Assigned task =>
Copy nothing from the entries below except the lines from the one containing "margin-top: 22px;" through the one containing "8px; margin-left: -4px;", and copy those exactly.

Records for the exercise =>
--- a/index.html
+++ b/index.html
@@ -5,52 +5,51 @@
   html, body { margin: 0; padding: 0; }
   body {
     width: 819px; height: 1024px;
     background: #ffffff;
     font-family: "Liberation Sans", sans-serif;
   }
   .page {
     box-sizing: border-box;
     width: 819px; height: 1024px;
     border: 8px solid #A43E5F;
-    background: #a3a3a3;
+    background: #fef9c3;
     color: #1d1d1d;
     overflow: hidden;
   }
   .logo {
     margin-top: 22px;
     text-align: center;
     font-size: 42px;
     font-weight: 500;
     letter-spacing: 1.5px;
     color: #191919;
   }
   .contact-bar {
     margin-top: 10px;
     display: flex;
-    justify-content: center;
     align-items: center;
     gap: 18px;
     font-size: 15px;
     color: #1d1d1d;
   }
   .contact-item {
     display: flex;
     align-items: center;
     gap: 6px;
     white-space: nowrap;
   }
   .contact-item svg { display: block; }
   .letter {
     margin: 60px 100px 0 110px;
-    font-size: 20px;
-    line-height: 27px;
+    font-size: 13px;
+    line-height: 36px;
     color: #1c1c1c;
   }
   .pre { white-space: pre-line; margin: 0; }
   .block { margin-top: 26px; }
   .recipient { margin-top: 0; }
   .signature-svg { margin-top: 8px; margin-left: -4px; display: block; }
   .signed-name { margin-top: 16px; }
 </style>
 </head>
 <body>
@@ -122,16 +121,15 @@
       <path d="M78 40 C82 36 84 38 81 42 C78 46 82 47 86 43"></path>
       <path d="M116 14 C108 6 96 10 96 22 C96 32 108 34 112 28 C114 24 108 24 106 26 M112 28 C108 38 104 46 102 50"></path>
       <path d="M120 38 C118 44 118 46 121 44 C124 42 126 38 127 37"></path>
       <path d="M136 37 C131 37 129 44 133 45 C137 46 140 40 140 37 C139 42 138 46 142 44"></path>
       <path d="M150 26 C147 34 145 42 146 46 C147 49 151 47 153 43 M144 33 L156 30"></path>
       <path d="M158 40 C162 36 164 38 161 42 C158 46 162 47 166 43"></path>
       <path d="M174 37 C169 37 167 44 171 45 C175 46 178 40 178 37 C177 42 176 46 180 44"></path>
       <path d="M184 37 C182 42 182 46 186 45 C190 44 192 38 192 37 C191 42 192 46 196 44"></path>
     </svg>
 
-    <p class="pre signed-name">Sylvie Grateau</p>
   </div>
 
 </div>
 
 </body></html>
==
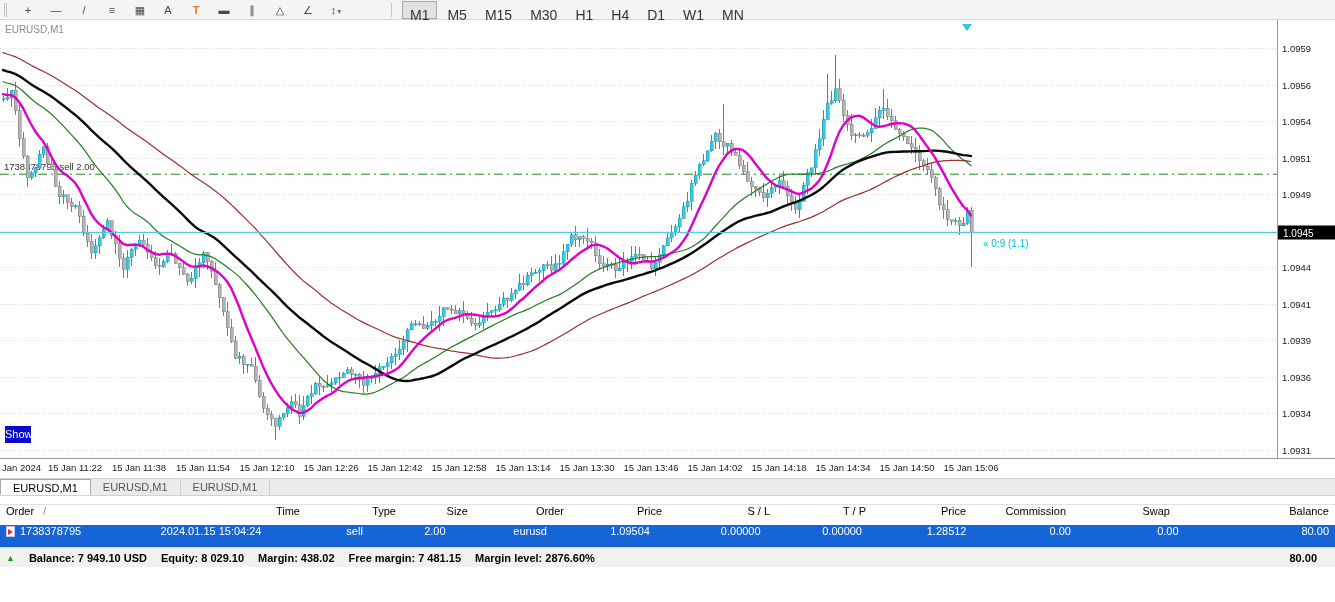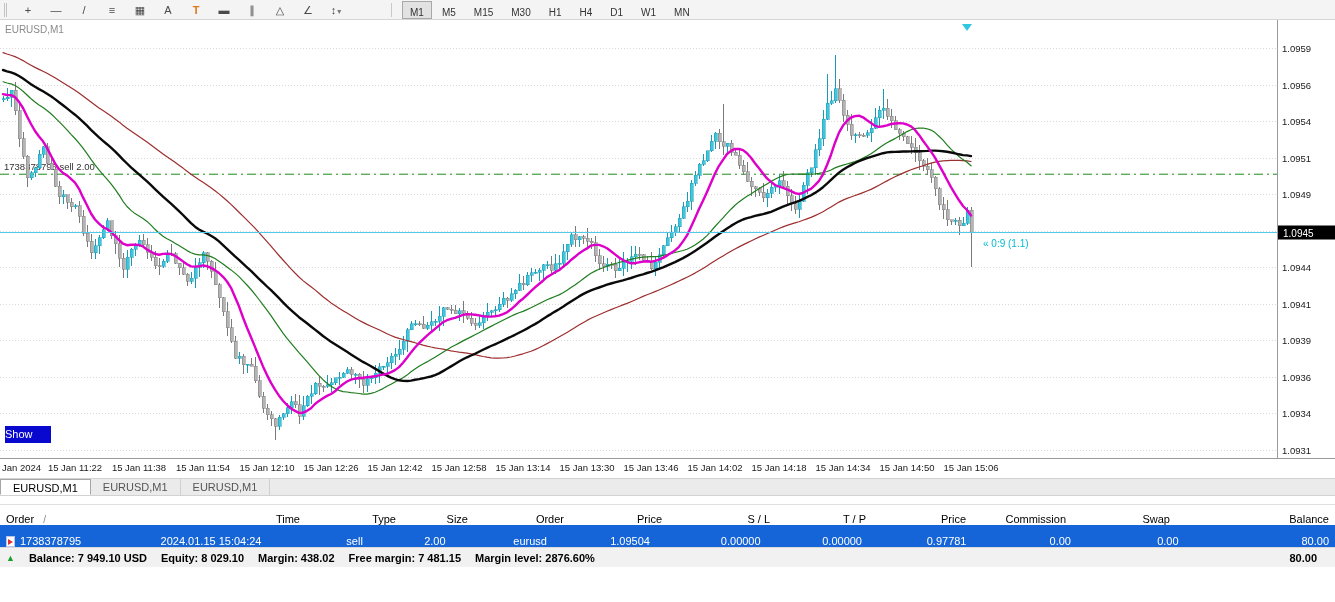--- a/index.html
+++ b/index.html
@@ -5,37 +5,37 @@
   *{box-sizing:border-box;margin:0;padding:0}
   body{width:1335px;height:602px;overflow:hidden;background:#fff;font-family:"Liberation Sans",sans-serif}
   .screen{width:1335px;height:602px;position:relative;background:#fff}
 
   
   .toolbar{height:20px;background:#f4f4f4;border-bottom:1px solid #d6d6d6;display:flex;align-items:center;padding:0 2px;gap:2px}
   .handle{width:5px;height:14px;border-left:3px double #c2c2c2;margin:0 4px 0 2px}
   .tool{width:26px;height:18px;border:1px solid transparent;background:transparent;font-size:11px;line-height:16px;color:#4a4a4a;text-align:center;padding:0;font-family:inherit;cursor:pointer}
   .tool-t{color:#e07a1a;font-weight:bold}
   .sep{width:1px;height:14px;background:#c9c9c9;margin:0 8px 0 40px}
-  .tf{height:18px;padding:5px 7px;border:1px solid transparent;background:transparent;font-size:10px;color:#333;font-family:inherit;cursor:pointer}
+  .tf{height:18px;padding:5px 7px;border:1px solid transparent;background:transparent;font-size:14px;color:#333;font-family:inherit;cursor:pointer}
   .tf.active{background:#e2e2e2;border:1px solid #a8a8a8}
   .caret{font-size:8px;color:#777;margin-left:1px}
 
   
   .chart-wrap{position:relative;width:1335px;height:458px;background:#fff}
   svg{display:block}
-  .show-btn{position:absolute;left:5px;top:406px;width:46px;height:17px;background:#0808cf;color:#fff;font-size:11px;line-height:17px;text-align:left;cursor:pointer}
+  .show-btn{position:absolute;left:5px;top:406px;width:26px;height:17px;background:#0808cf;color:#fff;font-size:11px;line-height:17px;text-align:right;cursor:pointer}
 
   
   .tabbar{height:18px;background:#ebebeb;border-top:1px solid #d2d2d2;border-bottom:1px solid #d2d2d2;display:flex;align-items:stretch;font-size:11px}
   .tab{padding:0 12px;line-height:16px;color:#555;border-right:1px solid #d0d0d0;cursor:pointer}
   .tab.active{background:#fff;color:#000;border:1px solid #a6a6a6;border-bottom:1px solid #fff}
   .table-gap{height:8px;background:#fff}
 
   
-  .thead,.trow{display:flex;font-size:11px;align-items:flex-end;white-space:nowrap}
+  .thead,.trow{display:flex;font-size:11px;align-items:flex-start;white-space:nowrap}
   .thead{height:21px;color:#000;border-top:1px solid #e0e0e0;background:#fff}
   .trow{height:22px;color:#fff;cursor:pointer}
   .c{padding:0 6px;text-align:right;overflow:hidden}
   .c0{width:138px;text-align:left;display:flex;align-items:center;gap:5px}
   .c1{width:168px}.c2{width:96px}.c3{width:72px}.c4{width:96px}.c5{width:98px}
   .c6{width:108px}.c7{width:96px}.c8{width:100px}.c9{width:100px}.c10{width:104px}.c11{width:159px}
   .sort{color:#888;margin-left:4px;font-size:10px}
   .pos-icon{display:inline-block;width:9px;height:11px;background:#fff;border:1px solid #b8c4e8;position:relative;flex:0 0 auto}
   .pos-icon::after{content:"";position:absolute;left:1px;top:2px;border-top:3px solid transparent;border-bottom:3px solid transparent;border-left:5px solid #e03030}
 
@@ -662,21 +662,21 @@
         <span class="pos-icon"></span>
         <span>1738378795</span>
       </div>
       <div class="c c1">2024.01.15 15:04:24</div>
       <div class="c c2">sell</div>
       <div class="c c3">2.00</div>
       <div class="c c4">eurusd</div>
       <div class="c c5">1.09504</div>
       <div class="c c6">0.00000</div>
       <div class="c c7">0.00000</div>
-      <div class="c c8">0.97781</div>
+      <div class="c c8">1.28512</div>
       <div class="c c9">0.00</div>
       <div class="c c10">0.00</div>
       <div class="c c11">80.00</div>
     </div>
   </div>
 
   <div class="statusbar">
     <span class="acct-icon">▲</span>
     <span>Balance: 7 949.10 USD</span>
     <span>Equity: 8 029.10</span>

Answer for this exercise =>
     margin-top: 22px;
     text-align: center;
     font-size: 42px;
     font-weight: 500;
     letter-spacing: 1.5px;
     color: #191919;
   }
   .contact-bar {
     margin-top: 10px;
     display: flex;
-    justify-content: center;
     align-items: center;
     gap: 18px;
     font-size: 15px;
     color: #1d1d1d;
   }
   .contact-item {
     display: flex;
     align-items: center;
     gap: 6px;
     white-space: nowrap;
   }
   .contact-item svg { display: block; }
   .letter {
     margin: 60px 100px 0 110px;
-    font-size: 20px;
-    line-height: 27px;
+    font-size: 13px;
+    line-height: 36px;
     color: #1c1c1c;
   }
   .pre { white-space: pre-line; margin: 0; }
   .block { margin-top: 26px; }
   .recipient { margin-top: 0; }
   .signature-svg { margin-top: 8px; margin-left: -4px; display: block; }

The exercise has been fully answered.